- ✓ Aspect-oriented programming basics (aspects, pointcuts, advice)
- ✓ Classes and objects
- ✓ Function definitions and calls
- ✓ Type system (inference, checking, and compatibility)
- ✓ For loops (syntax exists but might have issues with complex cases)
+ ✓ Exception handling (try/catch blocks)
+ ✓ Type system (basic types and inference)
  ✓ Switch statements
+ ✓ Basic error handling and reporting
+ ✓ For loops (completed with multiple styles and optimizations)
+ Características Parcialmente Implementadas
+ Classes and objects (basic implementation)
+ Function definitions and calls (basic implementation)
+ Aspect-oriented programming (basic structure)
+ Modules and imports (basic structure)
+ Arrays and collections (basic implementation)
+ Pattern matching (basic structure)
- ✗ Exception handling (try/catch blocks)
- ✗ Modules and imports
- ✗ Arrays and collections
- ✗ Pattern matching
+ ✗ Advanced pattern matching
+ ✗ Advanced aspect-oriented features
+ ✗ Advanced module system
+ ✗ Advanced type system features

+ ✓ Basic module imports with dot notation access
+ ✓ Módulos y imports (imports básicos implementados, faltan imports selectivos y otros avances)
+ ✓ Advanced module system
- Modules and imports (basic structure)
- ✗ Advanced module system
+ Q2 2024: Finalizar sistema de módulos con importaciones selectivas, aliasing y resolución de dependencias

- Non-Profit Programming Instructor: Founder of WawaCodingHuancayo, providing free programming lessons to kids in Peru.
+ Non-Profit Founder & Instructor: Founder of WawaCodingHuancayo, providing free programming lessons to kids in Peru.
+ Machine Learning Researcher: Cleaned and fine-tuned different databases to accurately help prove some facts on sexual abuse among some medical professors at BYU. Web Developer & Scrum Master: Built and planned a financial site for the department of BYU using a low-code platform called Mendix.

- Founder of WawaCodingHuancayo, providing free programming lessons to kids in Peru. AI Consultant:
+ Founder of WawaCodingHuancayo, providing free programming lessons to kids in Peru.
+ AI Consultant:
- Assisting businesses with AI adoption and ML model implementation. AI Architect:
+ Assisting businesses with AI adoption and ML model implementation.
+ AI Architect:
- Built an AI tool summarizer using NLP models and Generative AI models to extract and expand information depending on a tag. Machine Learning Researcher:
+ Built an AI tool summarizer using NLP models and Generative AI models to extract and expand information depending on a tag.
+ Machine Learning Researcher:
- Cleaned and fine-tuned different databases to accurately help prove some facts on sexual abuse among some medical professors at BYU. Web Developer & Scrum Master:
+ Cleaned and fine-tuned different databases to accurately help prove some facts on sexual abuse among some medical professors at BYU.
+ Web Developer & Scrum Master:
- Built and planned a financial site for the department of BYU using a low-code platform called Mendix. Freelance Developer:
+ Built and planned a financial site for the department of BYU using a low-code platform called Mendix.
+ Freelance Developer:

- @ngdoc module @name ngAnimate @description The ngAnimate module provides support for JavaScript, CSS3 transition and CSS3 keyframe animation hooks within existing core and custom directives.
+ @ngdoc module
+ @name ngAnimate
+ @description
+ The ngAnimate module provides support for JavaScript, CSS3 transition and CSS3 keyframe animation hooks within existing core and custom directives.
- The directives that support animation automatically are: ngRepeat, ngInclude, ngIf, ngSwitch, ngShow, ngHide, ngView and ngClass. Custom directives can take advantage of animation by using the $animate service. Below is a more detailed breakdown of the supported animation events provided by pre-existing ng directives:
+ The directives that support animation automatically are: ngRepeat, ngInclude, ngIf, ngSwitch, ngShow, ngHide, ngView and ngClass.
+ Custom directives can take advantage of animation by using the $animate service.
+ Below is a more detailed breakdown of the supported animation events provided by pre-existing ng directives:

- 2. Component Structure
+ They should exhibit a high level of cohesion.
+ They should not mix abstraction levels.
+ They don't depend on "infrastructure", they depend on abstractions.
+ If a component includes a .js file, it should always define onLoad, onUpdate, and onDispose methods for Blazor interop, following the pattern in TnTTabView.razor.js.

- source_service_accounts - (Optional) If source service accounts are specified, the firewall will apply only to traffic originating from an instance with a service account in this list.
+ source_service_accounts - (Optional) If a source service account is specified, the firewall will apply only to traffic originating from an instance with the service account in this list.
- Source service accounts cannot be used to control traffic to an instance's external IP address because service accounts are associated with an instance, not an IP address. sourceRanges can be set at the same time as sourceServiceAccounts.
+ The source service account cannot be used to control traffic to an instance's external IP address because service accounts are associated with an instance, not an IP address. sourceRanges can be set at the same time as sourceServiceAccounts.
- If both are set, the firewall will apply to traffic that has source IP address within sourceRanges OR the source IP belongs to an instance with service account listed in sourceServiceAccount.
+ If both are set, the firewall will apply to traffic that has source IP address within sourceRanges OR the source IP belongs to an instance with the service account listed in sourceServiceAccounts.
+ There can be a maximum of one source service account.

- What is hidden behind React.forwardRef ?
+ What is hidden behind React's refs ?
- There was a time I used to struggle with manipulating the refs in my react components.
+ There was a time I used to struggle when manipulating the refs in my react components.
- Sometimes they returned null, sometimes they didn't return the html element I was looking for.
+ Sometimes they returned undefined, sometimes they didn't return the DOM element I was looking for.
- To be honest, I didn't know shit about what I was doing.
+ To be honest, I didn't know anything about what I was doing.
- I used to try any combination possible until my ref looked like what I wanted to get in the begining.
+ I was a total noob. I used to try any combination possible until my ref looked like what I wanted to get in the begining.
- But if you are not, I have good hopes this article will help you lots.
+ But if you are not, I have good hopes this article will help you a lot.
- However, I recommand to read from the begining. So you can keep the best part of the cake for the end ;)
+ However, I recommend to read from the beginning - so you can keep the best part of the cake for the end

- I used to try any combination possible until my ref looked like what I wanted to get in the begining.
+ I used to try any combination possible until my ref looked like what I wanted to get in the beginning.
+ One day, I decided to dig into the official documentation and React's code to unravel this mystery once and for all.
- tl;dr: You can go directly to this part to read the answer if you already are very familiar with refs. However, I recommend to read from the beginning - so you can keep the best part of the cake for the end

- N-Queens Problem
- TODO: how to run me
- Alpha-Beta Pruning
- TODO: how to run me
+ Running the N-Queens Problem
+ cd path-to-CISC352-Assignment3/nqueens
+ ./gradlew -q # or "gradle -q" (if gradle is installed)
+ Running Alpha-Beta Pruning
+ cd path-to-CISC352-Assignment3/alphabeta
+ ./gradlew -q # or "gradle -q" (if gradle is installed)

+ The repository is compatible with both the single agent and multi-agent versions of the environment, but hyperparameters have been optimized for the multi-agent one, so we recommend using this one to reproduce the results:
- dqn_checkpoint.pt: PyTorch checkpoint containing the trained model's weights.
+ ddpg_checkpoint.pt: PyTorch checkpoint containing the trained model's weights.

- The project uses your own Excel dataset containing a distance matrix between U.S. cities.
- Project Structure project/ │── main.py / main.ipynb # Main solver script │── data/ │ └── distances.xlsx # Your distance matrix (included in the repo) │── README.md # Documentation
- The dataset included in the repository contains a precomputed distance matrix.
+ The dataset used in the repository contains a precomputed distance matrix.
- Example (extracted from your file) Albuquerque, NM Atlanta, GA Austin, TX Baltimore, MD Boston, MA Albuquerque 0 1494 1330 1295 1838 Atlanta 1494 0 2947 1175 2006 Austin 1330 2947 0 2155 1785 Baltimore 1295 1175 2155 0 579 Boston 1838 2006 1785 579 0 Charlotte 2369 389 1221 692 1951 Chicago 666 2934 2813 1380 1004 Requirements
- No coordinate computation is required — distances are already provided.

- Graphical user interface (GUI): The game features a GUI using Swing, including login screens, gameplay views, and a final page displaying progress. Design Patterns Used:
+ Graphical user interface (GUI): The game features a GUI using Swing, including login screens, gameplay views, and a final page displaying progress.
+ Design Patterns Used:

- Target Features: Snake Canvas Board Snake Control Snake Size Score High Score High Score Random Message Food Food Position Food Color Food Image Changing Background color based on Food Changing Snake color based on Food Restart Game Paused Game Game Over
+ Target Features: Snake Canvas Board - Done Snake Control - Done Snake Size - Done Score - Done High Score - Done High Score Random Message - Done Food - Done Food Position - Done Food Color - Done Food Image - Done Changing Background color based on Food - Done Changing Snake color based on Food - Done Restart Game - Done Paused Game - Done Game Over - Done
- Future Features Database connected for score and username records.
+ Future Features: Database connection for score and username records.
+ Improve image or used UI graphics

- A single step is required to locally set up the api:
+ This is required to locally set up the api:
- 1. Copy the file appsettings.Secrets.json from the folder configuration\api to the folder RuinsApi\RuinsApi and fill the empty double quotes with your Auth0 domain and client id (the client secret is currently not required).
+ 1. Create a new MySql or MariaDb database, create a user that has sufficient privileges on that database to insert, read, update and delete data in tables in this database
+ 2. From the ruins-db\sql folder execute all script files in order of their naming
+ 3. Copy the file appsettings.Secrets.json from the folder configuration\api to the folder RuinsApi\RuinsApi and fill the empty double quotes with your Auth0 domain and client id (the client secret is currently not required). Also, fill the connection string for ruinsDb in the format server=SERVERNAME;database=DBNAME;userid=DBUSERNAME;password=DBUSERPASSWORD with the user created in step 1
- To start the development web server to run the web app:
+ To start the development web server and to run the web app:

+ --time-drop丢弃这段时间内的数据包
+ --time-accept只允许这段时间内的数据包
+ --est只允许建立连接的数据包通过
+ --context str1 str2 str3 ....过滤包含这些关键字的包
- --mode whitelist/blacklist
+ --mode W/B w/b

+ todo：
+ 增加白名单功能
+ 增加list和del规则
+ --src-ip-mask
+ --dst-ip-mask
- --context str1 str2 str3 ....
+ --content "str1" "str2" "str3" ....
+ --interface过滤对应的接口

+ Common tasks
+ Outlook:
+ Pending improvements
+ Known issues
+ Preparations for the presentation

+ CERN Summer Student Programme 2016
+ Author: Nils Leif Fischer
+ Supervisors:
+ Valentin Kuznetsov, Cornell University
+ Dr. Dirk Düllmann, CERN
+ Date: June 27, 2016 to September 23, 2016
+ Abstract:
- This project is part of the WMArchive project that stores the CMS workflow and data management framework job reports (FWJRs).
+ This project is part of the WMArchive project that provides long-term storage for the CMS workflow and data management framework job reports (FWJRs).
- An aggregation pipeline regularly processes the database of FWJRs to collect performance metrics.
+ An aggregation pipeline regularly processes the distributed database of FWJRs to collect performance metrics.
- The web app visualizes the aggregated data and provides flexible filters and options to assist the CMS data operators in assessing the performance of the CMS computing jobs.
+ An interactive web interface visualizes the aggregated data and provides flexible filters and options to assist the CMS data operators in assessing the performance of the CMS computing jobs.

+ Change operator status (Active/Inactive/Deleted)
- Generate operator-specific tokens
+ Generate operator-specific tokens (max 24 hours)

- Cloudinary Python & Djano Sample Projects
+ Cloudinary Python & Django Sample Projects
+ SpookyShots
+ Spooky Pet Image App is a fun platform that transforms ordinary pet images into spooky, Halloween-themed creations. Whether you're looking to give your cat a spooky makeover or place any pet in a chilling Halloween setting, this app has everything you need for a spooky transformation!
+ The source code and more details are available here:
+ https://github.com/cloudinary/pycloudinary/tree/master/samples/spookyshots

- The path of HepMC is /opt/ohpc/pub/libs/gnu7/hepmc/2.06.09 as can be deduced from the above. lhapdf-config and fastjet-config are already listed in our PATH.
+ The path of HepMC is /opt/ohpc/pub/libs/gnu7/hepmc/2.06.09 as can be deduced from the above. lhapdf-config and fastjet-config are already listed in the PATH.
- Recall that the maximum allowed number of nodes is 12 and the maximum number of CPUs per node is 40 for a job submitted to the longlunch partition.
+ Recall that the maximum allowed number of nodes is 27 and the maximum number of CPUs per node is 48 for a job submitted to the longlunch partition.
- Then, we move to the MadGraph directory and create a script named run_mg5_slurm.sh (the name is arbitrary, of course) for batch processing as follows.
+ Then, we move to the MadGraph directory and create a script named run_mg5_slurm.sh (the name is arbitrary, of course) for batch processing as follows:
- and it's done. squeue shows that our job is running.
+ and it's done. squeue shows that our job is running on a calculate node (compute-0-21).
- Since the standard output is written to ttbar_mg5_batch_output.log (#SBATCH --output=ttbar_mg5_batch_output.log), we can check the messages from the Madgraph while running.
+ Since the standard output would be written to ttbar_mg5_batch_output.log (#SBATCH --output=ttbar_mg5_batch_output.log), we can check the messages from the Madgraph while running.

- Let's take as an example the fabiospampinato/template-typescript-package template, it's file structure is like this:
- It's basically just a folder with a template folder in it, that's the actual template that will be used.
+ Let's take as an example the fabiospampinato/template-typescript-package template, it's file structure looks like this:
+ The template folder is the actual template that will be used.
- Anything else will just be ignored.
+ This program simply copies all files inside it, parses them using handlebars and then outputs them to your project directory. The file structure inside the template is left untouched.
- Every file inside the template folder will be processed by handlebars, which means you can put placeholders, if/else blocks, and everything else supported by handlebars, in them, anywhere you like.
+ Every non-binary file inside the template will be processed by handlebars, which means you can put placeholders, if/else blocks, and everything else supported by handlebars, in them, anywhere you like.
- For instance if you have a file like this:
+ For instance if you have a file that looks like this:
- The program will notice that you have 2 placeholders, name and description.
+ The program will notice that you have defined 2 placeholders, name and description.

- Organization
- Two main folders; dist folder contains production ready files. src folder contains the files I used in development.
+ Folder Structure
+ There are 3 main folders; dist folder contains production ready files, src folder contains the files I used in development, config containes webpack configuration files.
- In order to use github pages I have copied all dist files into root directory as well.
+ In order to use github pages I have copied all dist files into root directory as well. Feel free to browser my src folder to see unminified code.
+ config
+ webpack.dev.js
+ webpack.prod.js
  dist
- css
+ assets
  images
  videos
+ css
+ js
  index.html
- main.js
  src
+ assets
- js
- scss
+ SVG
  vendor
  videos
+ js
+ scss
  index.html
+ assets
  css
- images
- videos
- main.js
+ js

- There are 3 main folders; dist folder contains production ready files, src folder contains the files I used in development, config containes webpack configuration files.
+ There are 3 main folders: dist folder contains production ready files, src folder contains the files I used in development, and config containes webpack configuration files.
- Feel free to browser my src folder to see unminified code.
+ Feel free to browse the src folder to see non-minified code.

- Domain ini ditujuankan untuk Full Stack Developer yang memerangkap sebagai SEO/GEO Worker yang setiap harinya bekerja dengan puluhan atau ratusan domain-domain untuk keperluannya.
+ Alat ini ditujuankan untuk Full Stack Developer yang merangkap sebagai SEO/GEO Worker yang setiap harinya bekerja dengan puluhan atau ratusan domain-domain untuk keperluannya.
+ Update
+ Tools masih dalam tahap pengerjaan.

━━━━━━

▶ TASK OBJECTIVE
The required answer is the run of lines above, starting at the line with "- Future Features" and ending at the line with "- --mode whitelist/blacklist", reproduced exactly with both ends.

▶ YOUR RESPONSE
- Future Features Database connected for score and username records.
+ Future Features: Database connection for score and username records.
+ Improve image or used UI graphics

- A single step is required to locally set up the api:
+ This is required to locally set up the api:
- 1. Copy the file appsettings.Secrets.json from the folder configuration\api to the folder RuinsApi\RuinsApi and fill the empty double quotes with your Auth0 domain and client id (the client secret is currently not required).
+ 1. Create a new MySql or MariaDb database, create a user that has sufficient privileges on that database to insert, read, update and delete data in tables in this database
+ 2. From the ruins-db\sql folder execute all script files in order of their naming
+ 3. Copy the file appsettings.Secrets.json from the folder configuration\api to the folder RuinsApi\RuinsApi and fill the empty double quotes with your Auth0 domain and client id (the client secret is currently not required). Also, fill the connection string for ruinsDb in the format server=SERVERNAME;database=DBNAME;userid=DBUSERNAME;password=DBUSERPASSWORD with the user created in step 1
- To start the development web server to run the web app:
+ To start the development web server and to run the web app:

+ --time-drop丢弃这段时间内的数据包
+ --time-accept只允许这段时间内的数据包
+ --est只允许建立连接的数据包通过
+ --context str1 str2 str3 ....过滤包含这些关键字的包
- --mode whitelist/blacklist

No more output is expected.